Tanpa payung hukum, dapat dipastikan petugas Bulog
akan tiarap, tidak mau membeli gabah/beras petani karena takut terjerat
permasalahan hukum. Katakanlah harga beras 10-15 persen lebih tinggi dari
ketentuan HPP, atau lebih tinggi Rp 730-Rp 1.095 per kilogram. Untuk pengadaan
beras 2 juta ton, pemerintah harus menyediakan tambahan anggaran Rp 1,46
triliun-Rp 2,19 triliun. Nominal anggaran yang sangat kecil jika dibandingkan
dengan kedaulatan pangan bangsa yang tak ternilai harganya.
Kualitas gabah
Selama ini Bulog selalu beralasan bahwa kualitas gabah
yang dihasilkan petani jelek, sehingga penyerapan sangat rendah.Padahal, sudah
ada Peraturan Menteri Pertanian Nomor 71/Permentan/PP.200/12/2015 tentang
Pedoman Harga Pembelian Gabah di Luar Kualitas oleh Pemerintah. Permentan ini
memberi keleluasaan Bulog untuk membeli gabah petani dalam segala kualitas.
Sebagai ilustrasi, sesuai Inpres No 5/2015 GKP
dengan kadar air 25 persen dan kadar hampa10 persen harganya Rp 3.700 per kg di
tingkat petani danRp 3.750 per kg di penggilingan. Harga GKP dengan kualitas di
luar ketentuan seperti yang diatur dalam Inpres No 5/2015 dapat dibaca dalam
tabel rafaksi yang tertuang dalam Permentan No 71/2015.
Sejarah panjang bangsa ini telah mencatat bahwa
dalam sebutir beras terkandung berbagai dimensi kehidupan. Mulai dari dimensi
ekonomi, sosial, keadilan, hak asasi, nasionalisme, spiritual, hingga dimensi
politik. Sampai kapan pun permasalahan beras akan selalu menjadi permasalahan
bangsa dari waktu ke waktu, dari generasi ke generasi.
Kenyataan itu pula barangkali yang mendasari pidato
Presiden Soekarno saat peletakan batu pertama pembangunan Fakultas Pertanian
Universitas Indonesia (sekarang IPB) tahun 1952.

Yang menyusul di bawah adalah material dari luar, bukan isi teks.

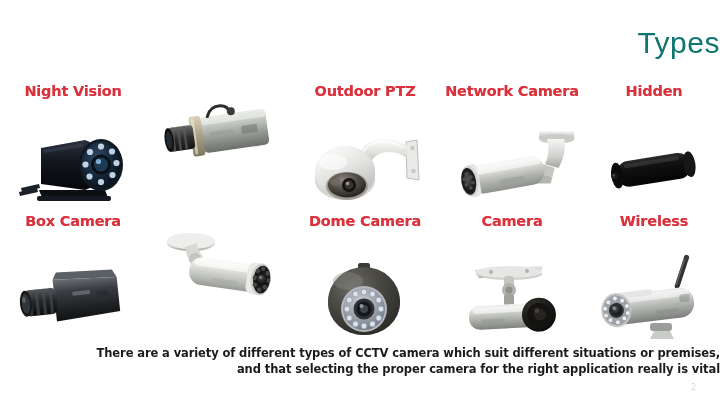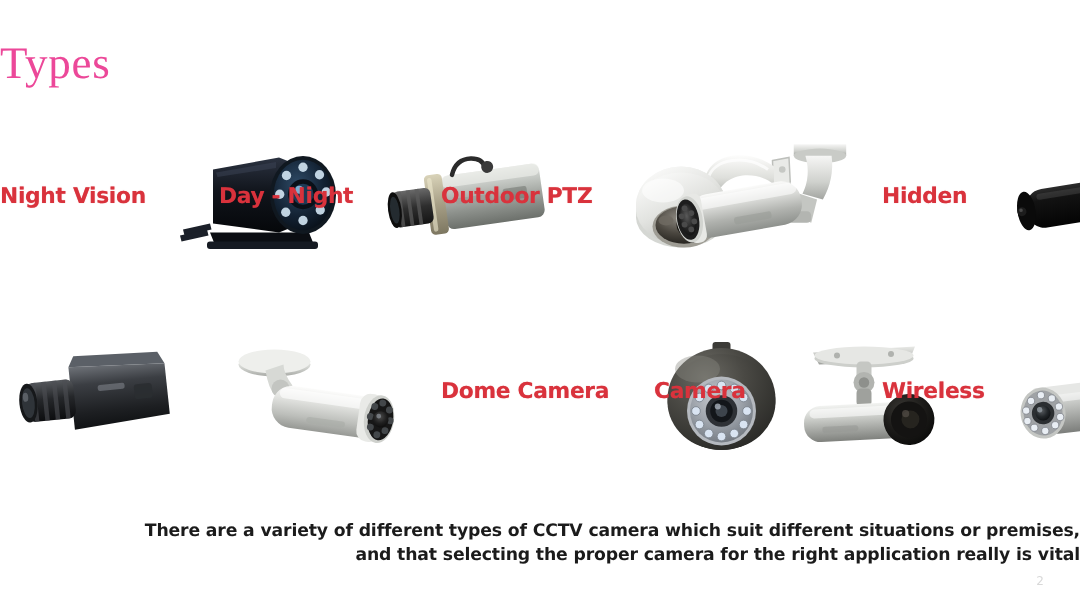"Types" .slide-title { color: #ec4899 -> #0f766e; font-family: Liberation Serif, serif -> Liberation Sans, sans-serif; text-align: left -> right }
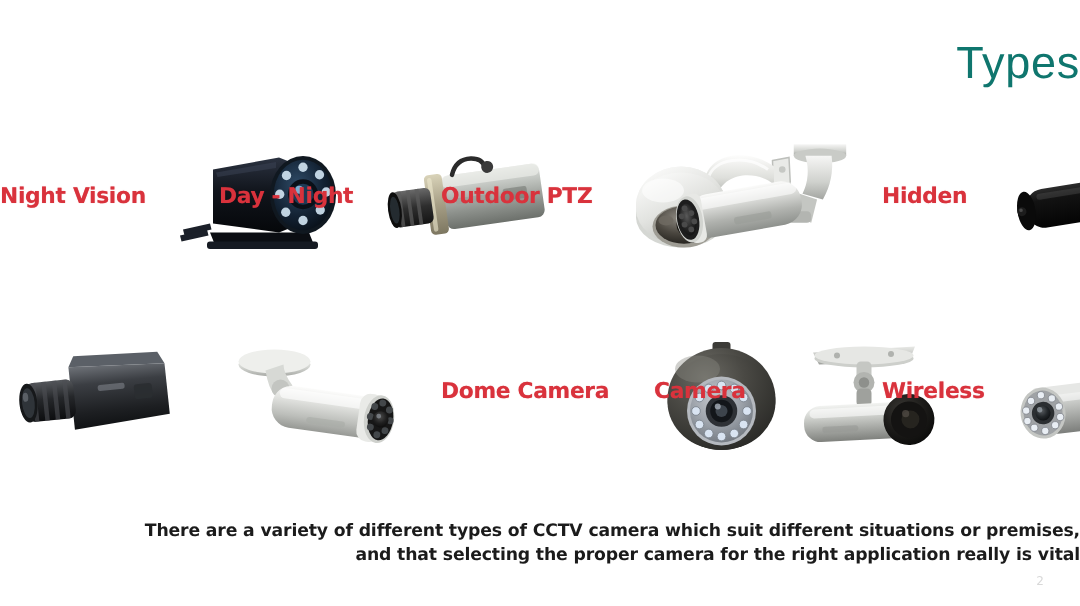"Night Vision" .cell { flex-direction: none -> column }
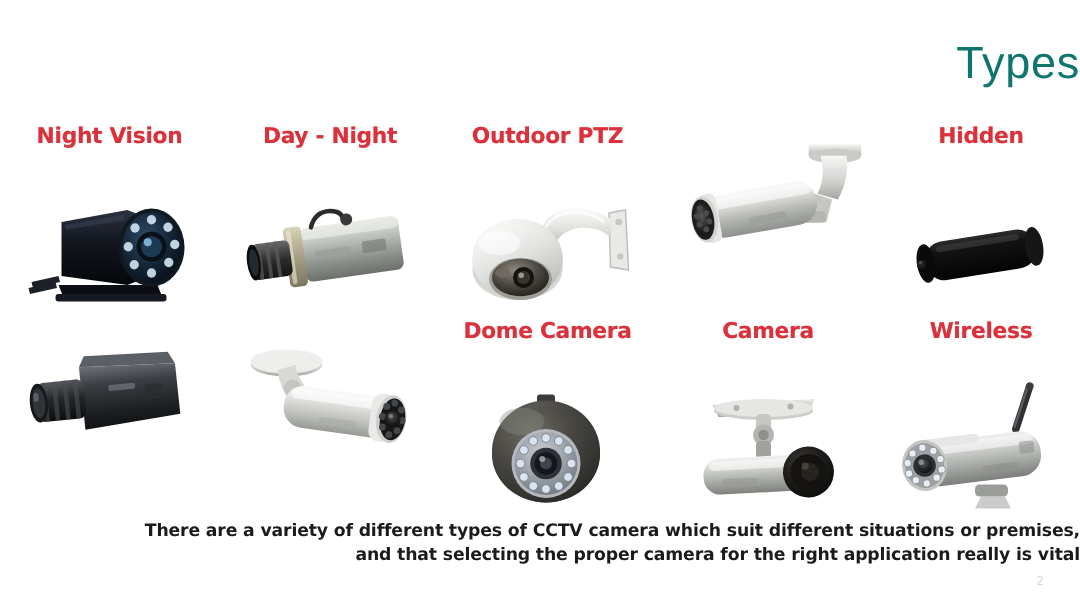"Day - Night" div.cell-label { html: <div>Day - Night</div> -> none }
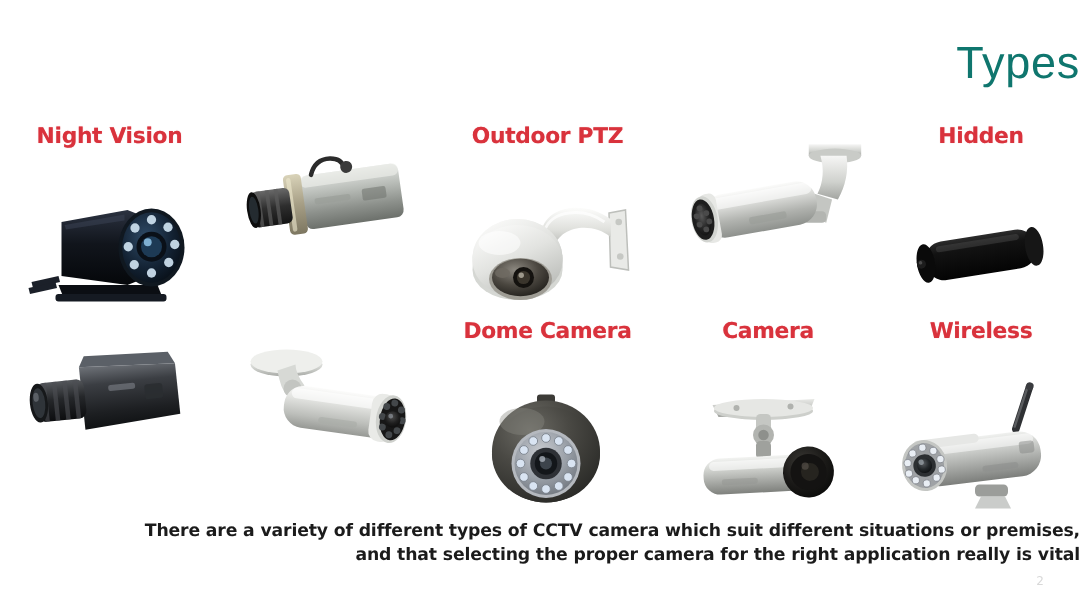"Network Camera" div.cell-label { html: none -> <div>Network Camera</div> }
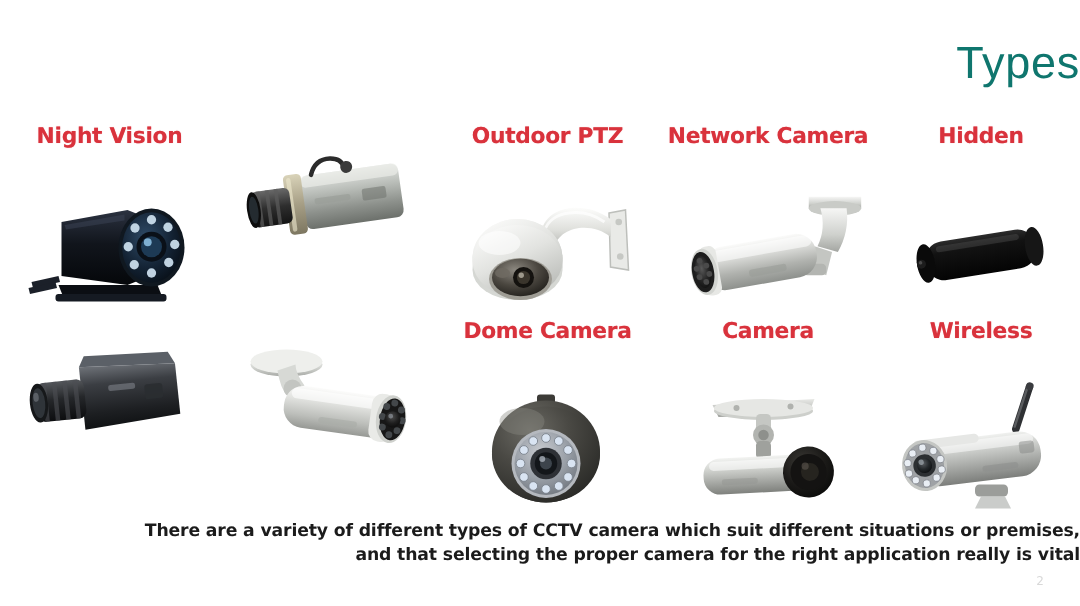"Box Camera" div.cell-label { html: none -> <div>Box Camera</div> }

Presiden pertama RI tersebut mengingatkan: ”Tiap
tahun zonder ketjuali,zonder pauze, zonder ampun,
soal beras ini akan datang; dan akan datangcrescendo, makin
lama makin hebat, makin lama makin ngeri, selama tambahnja penduduk jang tjepat
itu tidak kita imbangi dengan tambahnja bahan makanan jang tjepat pula!”.

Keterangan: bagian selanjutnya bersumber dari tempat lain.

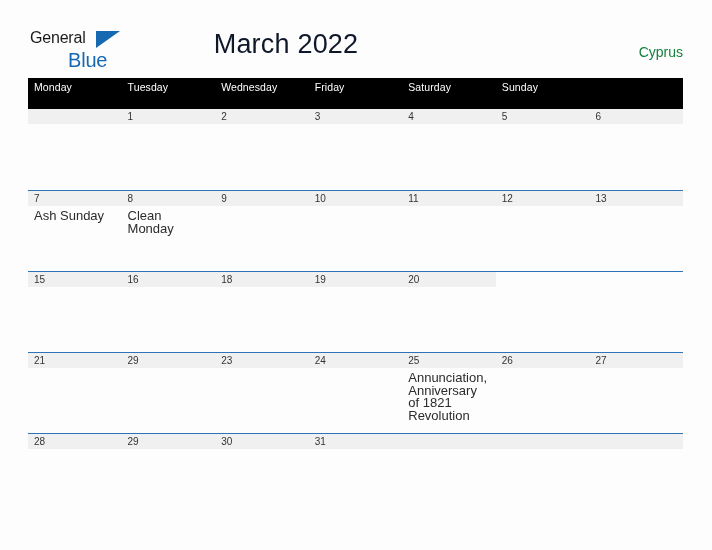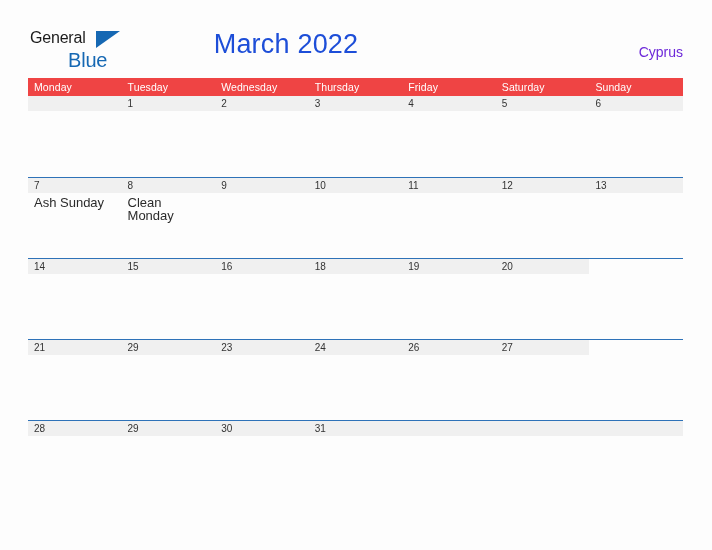"March 2022" .title { color: #1d4ed8 -> #0f172a }
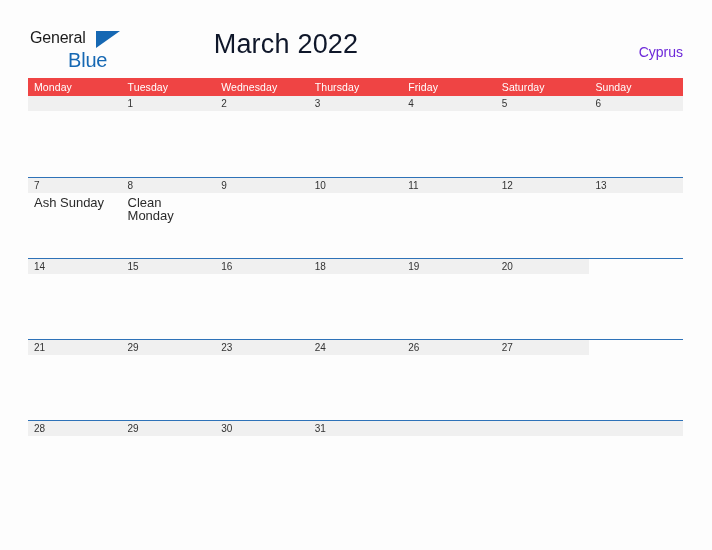"Cyprus" .country { color: #6d28d9 -> #15803d }
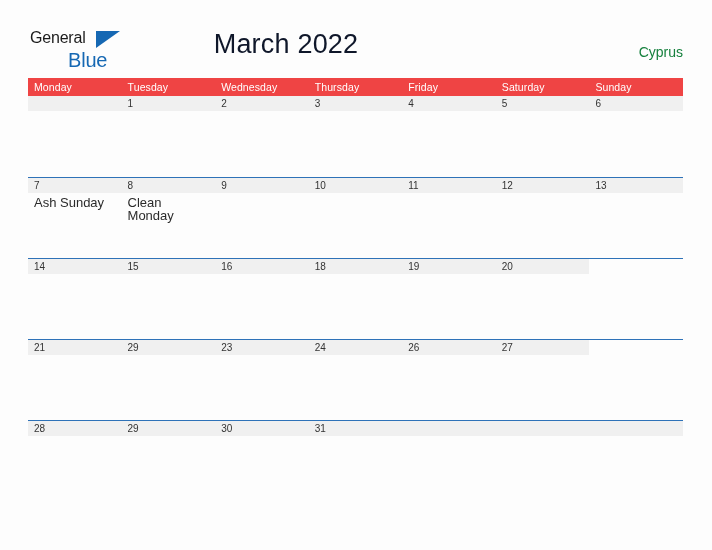"Monday" .dow-row { background: #ef4444 -> #000000; height: 18px -> 31px }
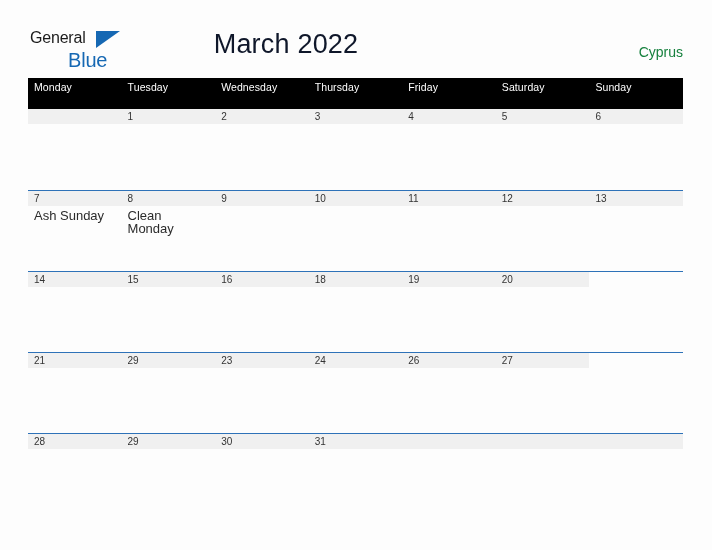"Thursday" div.dow-cell { html: <div>Thursday</div> -> none }
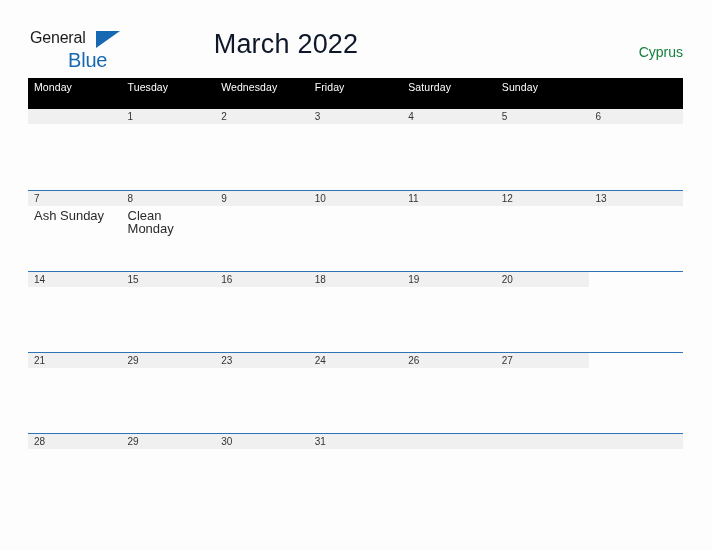"14" div.day-cell { html: <div> <div> <span>14</span> </div> <div></div> </div> -> none }
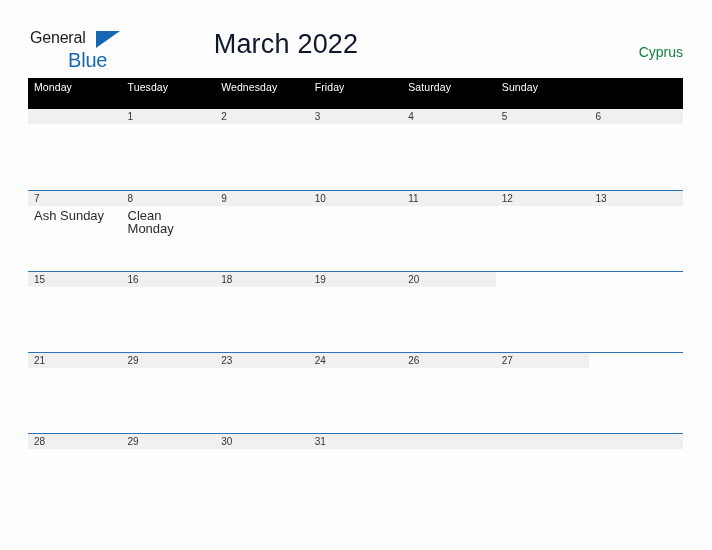"25" div.day-cell { html: none -> <div> <div> <span>25</span> </div> <div> <div>Annunciation, Anniversary of 1821 Revolution</div> </div> </div> }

Saatnya kita bangun kedaulatan pangan negeri ini,
antara lain melalui penguatan cadangan beras pemerintah. Terlalu berat ongkos
sosial politiknya jika masalah pangan bangsa selalu kita pertaruhkan dengan
kebijakan-kebijakan serba instan. SaatnyaBulog kembali ke semangat awal,
kembali ke rahim rakyat yang melahirkannya.